* What you will do *
The records below must be returned exactly, with every picture left out.

= = = = =

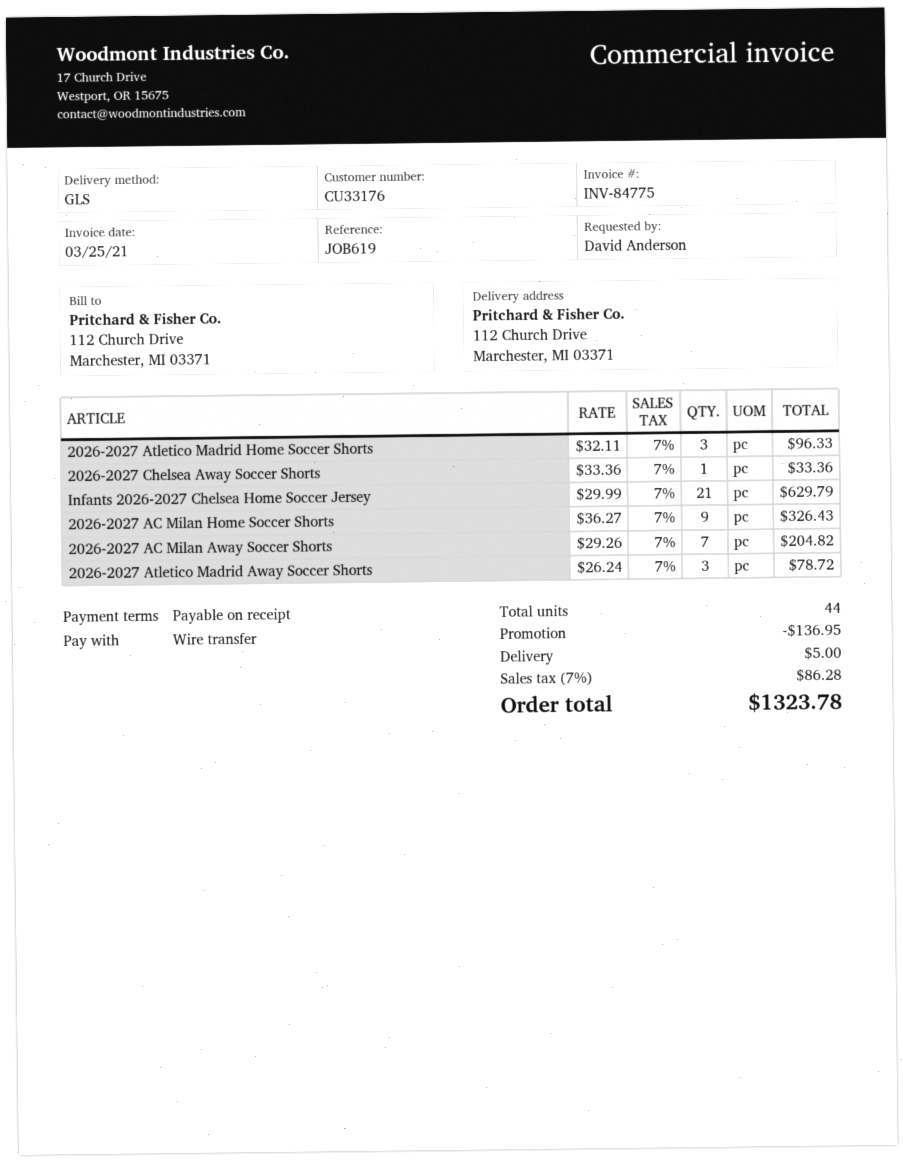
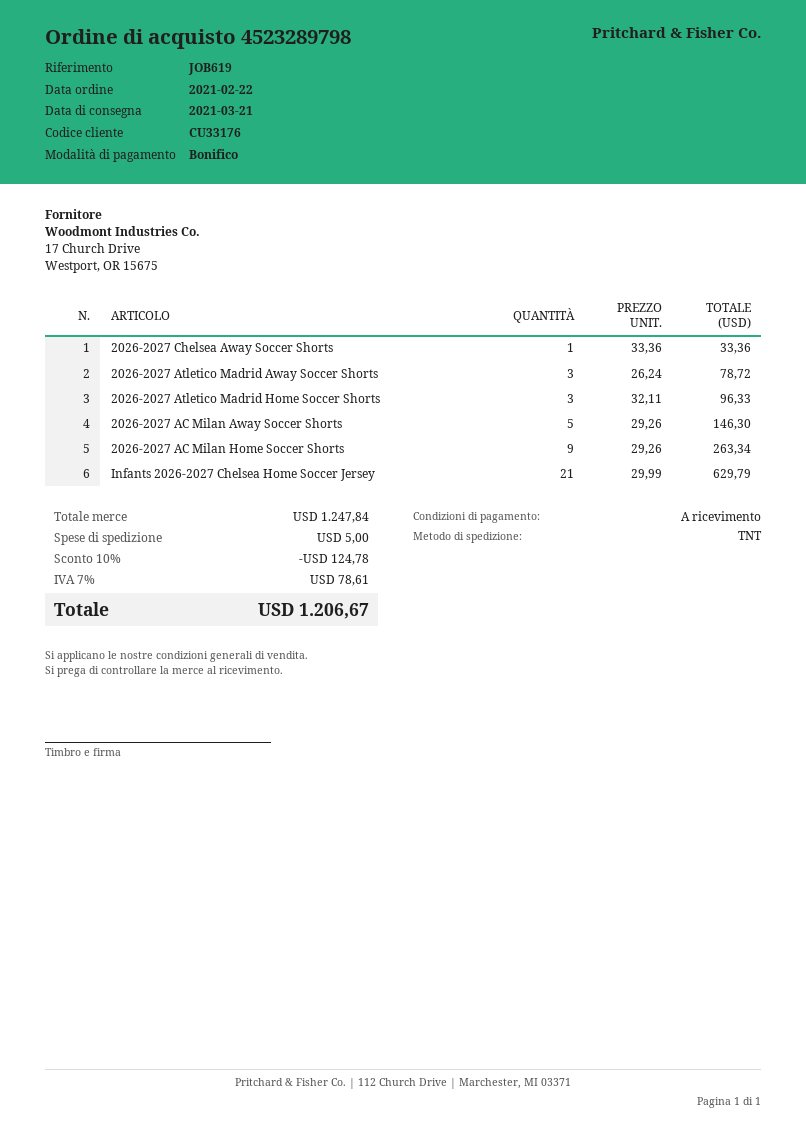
shipping method: GLS -> TNT
2026-2027 AC Milan Home Soccer Shorts: 9 x 36.27 = 326.43 -> 9 x 29.26 = 263.34
2026-2027 AC Milan Away Soccer Shorts: 7 x 29.26 = 204.82 -> 5 x 29.26 = 146.30
discount: 136.95 -> 124.78
tax: 7% = 86.28 -> 7% = 78.61
total: 1323.78 -> 1206.67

= = = = =

* Reply *
shipping method: GLS -> TNT
2026-2027 AC Milan Home Soccer Shorts: 9 x 36.27 = 326.43 -> 9 x 29.26 = 263.34
2026-2027 AC Milan Away Soccer Shorts: 7 x 29.26 = 204.82 -> 5 x 29.26 = 146.30
discount: 136.95 -> 124.78
tax: 7% = 86.28 -> 7% = 78.61
total: 1323.78 -> 1206.67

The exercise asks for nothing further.